Working with LLMs#
The ray.data.llm
module integrates with key large language model (LLM) inference engines and deployed models to enable LLM batch inference.
This guide shows you how to use ray.data.llm
to:
Perform batch inference with LLMs#
At a high level, the ray.data.llm
module provides a Processor
object which encapsulates
logic for performing batch inference with LLMs on a Ray Data dataset.
You can use the build_llm_processor
API to construct a processor.
The following example uses the vLLMEngineProcessorConfig
to construct a processor for the unsloth/Llama-3.1-8B-Instruct
model.
To run this example, install vLLM, which is a popular and optimized LLM inference engine.
# Later versions *should* work but are not tested yet.
pip install -U vllm==0.7.2
The vLLMEngineProcessorConfig`
is a configuration object for the vLLM engine.

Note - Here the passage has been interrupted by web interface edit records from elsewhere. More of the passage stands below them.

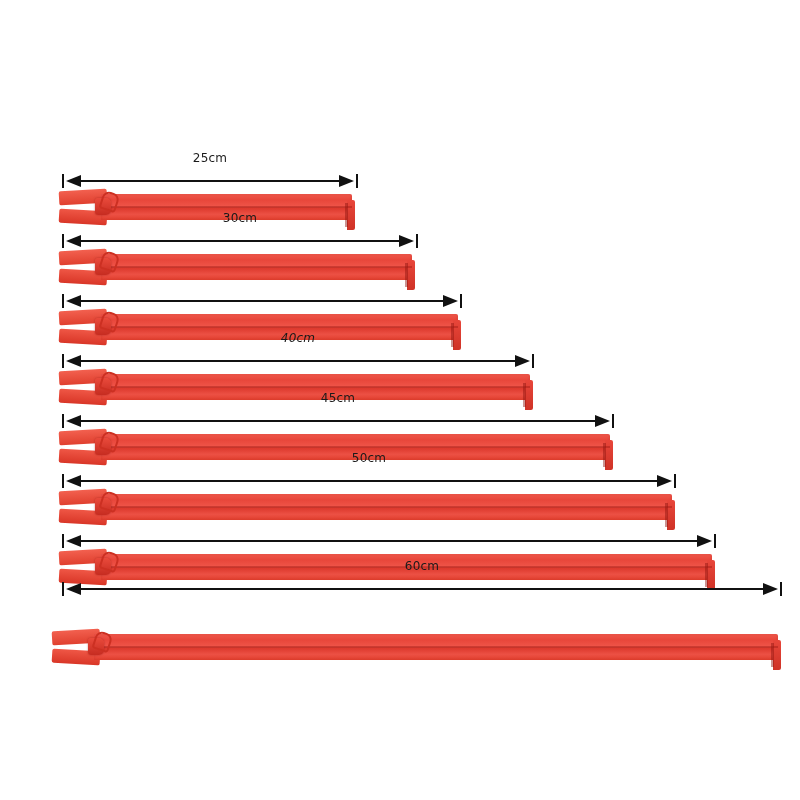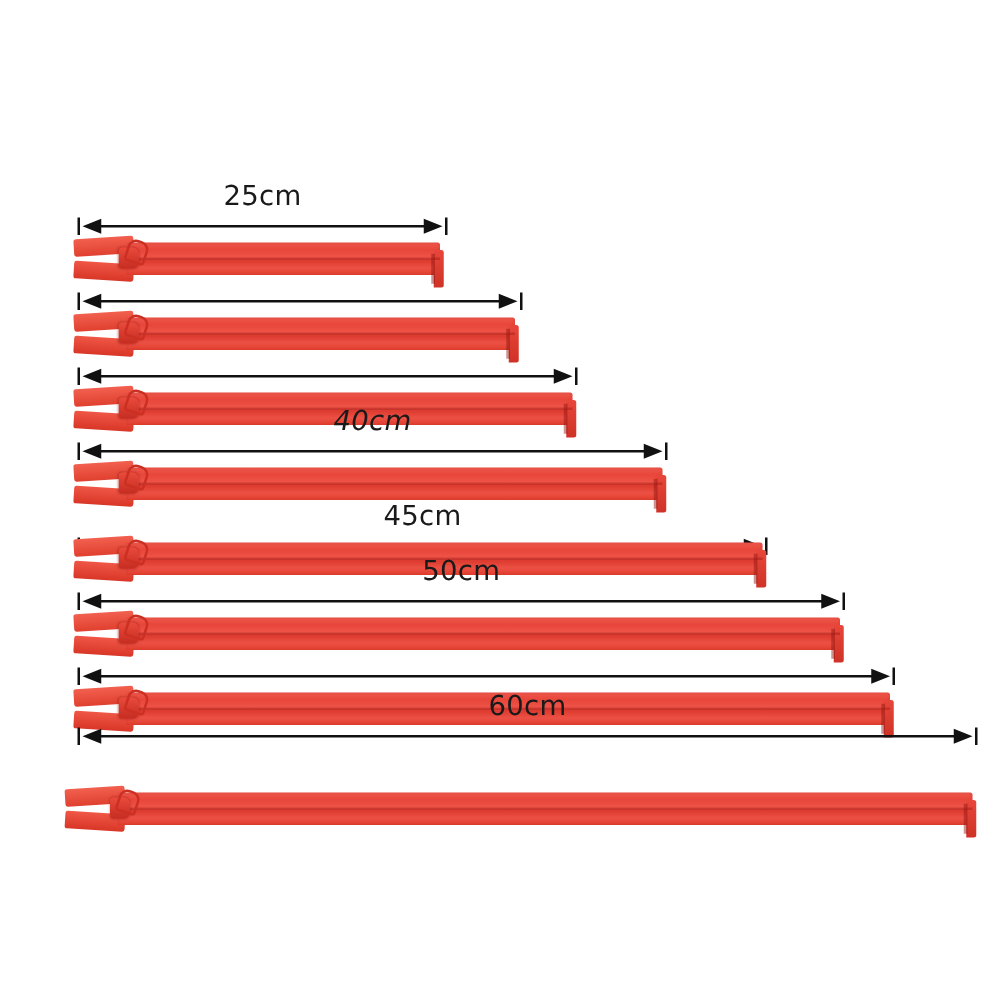--- a/index.html
+++ b/index.html
@@ -34,7 +34,7 @@
     left: 0;
     width: 100%;
     text-align: center;
-    font-size: 22px;
+    font-size: 12px;
     letter-spacing: 0.2px;
     color: #1a1a1a;
     font-family: "DejaVu Sans", sans-serif;

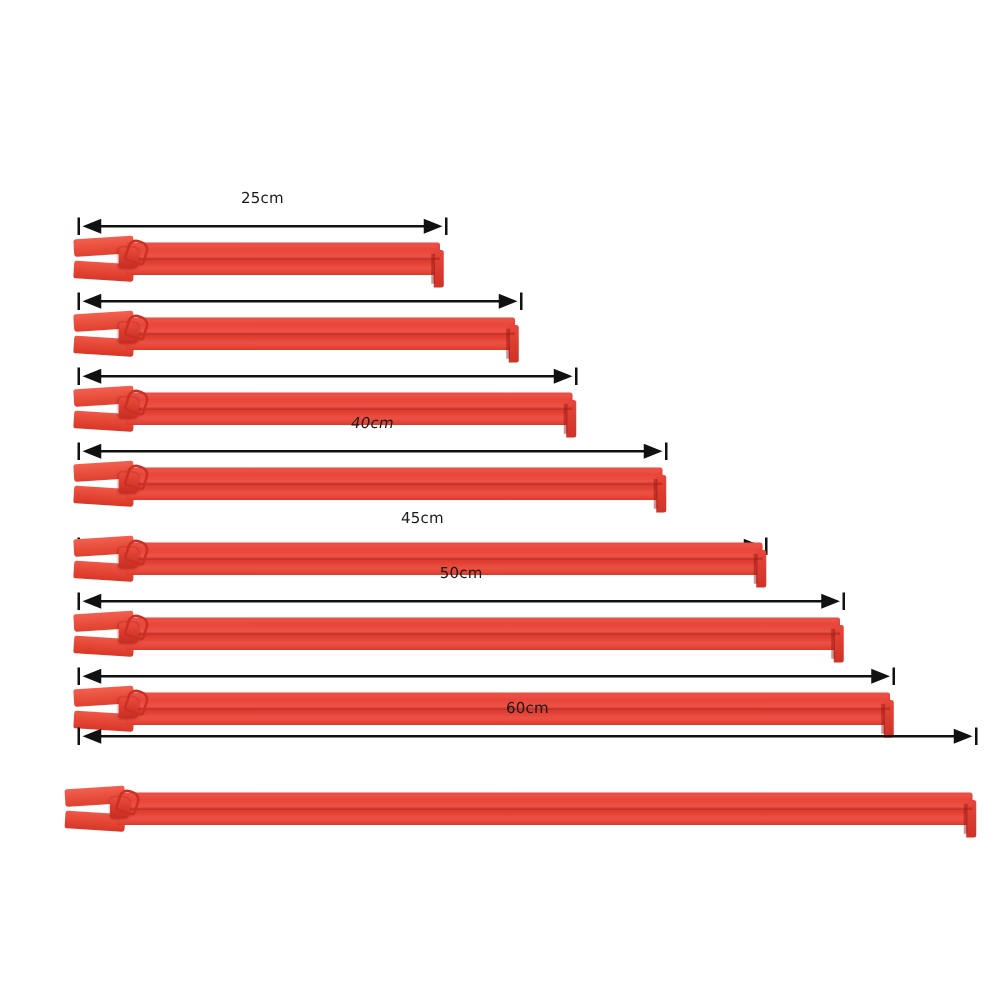--- a/index.html
+++ b/index.html
@@ -207,6 +207,7 @@
       </div>
       <div class="row" style="top: 0px;">
         <div class="dim" style="left: 62px; top: 212px; width: 356px;">
+          <div class="dim-label">30cm</div>
           <div class="dim-bar">
             <span class="tick left"></span>
             <span class="tick right"></span>

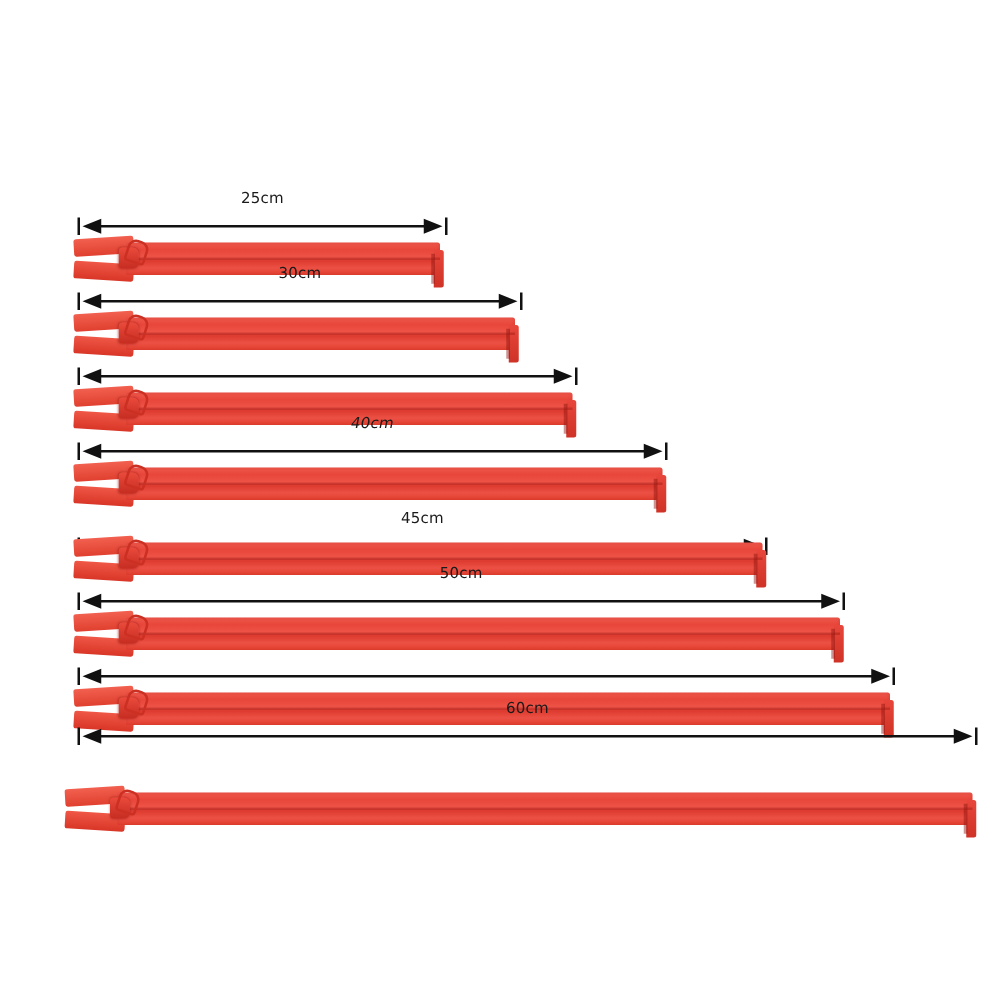--- a/index.html
+++ b/index.html
@@ -268,7 +268,7 @@
         </div>
       </div>
       <div class="row" style="top: 0px;">
-        <div class="dim" style="left: 62px; top: 408px; width: 552px;">
+        <div class="dim" style="left: 62px; top: 392px; width: 552px;">
           <div class="dim-label">45cm</div>
           <div class="dim-bar">
             <span class="tick left"></span>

It contains the model name, the number of GPUs to use, and the number of shards to use, along with other vLLM engine configurations.

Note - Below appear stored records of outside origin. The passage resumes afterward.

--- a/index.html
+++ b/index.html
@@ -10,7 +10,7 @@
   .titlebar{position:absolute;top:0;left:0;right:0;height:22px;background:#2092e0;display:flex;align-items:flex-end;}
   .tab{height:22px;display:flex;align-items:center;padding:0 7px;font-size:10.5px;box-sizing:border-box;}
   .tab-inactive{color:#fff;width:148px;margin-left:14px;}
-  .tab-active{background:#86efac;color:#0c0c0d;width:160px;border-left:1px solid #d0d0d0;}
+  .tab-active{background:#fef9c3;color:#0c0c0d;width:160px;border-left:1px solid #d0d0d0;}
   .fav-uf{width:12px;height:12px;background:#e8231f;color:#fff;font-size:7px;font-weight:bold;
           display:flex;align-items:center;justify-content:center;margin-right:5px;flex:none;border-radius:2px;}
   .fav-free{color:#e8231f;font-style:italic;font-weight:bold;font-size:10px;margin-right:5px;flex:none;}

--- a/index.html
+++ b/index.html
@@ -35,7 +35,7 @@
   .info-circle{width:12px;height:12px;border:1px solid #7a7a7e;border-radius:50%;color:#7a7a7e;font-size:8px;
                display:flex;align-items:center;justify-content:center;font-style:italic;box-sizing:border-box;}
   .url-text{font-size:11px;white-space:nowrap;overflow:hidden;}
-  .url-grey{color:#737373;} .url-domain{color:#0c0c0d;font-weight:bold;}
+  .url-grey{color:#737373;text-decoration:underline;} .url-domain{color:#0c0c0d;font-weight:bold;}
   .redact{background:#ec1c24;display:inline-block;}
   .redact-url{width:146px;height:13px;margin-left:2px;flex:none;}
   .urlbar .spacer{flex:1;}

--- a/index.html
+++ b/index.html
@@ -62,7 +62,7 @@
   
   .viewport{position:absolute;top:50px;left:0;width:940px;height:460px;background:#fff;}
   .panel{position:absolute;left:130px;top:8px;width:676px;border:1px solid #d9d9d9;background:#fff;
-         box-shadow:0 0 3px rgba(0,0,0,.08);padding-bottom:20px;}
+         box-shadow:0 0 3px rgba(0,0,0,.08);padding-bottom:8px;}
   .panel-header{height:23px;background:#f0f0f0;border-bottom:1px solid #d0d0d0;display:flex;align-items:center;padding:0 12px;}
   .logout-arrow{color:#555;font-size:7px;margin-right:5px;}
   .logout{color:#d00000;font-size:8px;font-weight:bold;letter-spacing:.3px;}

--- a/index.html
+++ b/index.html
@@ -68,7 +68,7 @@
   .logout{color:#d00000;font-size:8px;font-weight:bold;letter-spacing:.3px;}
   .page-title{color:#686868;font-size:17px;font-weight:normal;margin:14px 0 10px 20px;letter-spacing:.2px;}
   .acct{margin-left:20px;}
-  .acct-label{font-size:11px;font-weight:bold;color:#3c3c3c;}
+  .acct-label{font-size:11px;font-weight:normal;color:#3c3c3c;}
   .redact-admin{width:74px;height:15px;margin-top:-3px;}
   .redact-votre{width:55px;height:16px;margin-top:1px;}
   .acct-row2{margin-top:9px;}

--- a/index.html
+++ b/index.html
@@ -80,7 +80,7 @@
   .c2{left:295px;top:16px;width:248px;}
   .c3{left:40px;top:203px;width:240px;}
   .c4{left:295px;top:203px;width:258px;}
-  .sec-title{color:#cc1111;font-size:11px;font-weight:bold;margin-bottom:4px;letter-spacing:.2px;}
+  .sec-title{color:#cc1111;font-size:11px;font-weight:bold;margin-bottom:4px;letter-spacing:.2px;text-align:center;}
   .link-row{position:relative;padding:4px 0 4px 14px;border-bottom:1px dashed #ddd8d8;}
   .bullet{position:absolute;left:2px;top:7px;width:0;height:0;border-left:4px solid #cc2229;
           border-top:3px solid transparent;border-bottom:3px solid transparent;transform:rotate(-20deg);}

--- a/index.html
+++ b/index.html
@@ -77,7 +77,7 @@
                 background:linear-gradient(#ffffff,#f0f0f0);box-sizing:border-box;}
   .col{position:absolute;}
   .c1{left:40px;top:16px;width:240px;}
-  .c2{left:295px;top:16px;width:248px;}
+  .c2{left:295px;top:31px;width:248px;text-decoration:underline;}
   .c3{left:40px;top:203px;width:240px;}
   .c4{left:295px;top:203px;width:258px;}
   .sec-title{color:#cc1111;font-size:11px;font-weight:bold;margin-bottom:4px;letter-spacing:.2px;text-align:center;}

Upon execution, the Processor object instantiates replicas of the vLLM engine (using map_batches
under the hood).
import ray
from ray.data.llm import vLLMEngineProcessorConfig, build_llm_processor
import numpy as np
config = vLLMEngineProcessorConfig(
model="unsloth/Llama-3.1-8B-Instruct",
engine_kwargs={
"enable_chunked_prefill": True,
"max_num_batched_tokens": 4096,
"max_model_len": 16384,
},
concurrency=1,
batch_size=64,
)
processor = build_llm_processor(
config,
preprocess=lambda row: dict(
messages=[
{"role": "system", "content": "You are a bot that responds with haikus."},
{"role": "user", "content": row["item"]}
],
sampling_params=dict(
temperature=0.3,
max_tokens=250,
)
),
postprocess=lambda row: dict(
answer=row["generated_text"],
**row # This will return all the original columns in the dataset.
),
)
ds = ray.data.from_items(["Start of the haiku is: Complete this for me..."])
ds = processor(ds)
ds.show(limit=1)
{'answer': 'Snowflakes gently fall\nBlanketing the winter scene\nFrozen peaceful hush'}
Some models may require a Hugging Face token to be specified. You can specify the token in the runtime_env
argument.
config = vLLMEngineProcessorConfig(
model="unsloth/Llama-3.1-8B-Instruct",
runtime_env={"env_vars": {"HF_TOKEN": "your_huggingface_token"}},
concurrency=1,
batch_size=64,
)
Configure vLLM for LLM inference#
Use the vLLMEngineProcessorConfig
to configure the vLLM engine.
from ray.data.llm import vLLMEngineProcessorConfig
config = vLLMEngineProcessorConfig(
model="unsloth/Llama-3.1-8B-Instruct",
engine_kwargs={"max_model_len": 20000},
concurrency=1,
batch_size=64,
)
For handling larger models, specify model parallelism.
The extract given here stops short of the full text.